The surveillance and data-management panels explained the importance of solid data foundations for AI success. Digital communications (e-Comms), trade events, mobile channels, and emerging digital assets are combining into a multimodal surveillance landscape. Panellists stressed that without unified taxonomies, strong metadata, and canonical data models, surveillance teams remain exposed. One practitioner captured the sentiment succinctly: “If you don’t know what data goes into your surveillance, you’re flying blind.” Another speaker explained how LLMs are already proving effective at filtering out newsletters, research and other “instant-skip” messages, but emphasized that human oversight remains essential for “judgment-based escalations.”

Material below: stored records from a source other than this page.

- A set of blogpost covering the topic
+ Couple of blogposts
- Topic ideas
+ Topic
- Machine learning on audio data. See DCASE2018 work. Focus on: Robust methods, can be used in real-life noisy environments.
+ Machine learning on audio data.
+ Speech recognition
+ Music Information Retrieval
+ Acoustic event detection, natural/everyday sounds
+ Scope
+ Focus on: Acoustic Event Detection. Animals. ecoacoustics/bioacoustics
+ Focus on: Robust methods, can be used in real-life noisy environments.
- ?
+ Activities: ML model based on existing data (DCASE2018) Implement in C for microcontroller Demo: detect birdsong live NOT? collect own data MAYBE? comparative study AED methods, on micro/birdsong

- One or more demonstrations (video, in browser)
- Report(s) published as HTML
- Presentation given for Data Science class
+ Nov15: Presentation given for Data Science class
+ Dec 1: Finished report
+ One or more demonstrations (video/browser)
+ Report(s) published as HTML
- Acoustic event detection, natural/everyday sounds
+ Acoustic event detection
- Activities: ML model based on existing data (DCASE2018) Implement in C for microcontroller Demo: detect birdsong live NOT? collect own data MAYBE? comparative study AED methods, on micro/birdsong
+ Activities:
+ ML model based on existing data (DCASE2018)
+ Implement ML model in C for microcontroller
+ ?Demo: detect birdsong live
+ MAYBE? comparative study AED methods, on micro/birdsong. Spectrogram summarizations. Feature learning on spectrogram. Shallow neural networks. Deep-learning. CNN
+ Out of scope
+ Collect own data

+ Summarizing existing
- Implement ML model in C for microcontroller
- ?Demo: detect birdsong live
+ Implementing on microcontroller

Best practices for streamlined and agile regulatory reporting

The final panel sponsored by 1Global, concluded with a practical debate on regulatory reporting, where panellists highlighted the importance of data standardisation and lineage. The goal of no-touch reporting was determined to be achievable, but only for highly structured, real-time regimes (e.g. OTC Derivatives), at least for the near future. For most reporting obligations, explainability and controls continue to require human oversight. As one practitioner observed,  “You can automate submissions, but not the governance and controls.”

Across the entire event, the message was clear – AI is moving rapidly into the operational core of compliance. But continued adoption will depend on the maturity of a firm’s data, governance, auditability, and oversight frameworks. Where these exist, AI offers transformational potential. Where they do not, AI risks magnifying underlying weaknesses.

A regulatory contributor captured this balance with a final take-away, “Ultimately, accountability rests with the entity.”